When you reach the line with "- Once you have" in the listing below, transcribe it and each line after it up to and including the line with "frameworks, worklist algorithm", exactly and with nothing else.

····················

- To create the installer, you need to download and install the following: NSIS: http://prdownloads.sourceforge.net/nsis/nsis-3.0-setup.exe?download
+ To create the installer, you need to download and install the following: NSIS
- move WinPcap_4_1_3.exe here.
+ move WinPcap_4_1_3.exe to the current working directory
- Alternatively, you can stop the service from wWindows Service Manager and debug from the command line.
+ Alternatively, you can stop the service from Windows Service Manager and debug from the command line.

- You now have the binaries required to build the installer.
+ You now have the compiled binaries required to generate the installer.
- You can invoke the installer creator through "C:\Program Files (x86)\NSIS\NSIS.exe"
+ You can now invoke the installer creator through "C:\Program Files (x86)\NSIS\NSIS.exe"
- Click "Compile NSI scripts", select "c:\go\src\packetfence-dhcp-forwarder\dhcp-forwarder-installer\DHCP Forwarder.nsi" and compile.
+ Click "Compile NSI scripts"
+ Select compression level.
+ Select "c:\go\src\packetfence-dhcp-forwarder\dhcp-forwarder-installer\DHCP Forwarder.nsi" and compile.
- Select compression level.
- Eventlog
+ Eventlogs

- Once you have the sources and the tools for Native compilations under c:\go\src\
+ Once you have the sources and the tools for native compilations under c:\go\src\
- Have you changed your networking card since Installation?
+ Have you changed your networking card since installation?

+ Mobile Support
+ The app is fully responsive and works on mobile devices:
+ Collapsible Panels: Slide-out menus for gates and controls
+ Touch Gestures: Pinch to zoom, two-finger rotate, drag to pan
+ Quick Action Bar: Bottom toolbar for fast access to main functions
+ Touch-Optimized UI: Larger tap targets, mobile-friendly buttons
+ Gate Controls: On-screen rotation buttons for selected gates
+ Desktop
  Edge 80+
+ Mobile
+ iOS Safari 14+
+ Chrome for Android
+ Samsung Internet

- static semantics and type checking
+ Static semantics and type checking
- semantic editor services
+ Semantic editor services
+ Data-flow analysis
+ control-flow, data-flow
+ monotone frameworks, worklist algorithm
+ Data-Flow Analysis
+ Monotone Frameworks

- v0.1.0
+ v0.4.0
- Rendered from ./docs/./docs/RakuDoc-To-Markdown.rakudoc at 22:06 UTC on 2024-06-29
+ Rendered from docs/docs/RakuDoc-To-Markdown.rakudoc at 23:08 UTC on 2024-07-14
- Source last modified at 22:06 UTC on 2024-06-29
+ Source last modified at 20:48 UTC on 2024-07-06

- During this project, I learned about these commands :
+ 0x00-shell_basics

····················

> EXERCISE RESULT
- Once you have the sources and the tools for Native compilations under c:\go\src\
+ Once you have the sources and the tools for native compilations under c:\go\src\
- Have you changed your networking card since Installation?
+ Have you changed your networking card since installation?

+ Mobile Support
+ The app is fully responsive and works on mobile devices:
+ Collapsible Panels: Slide-out menus for gates and controls
+ Touch Gestures: Pinch to zoom, two-finger rotate, drag to pan
+ Quick Action Bar: Bottom toolbar for fast access to main functions
+ Touch-Optimized UI: Larger tap targets, mobile-friendly buttons
+ Gate Controls: On-screen rotation buttons for selected gates
+ Desktop
  Edge 80+
+ Mobile
+ iOS Safari 14+
+ Chrome for Android
+ Samsung Internet

- static semantics and type checking
+ Static semantics and type checking
- semantic editor services
+ Semantic editor services
+ Data-flow analysis
+ control-flow, data-flow
+ monotone frameworks, worklist algorithm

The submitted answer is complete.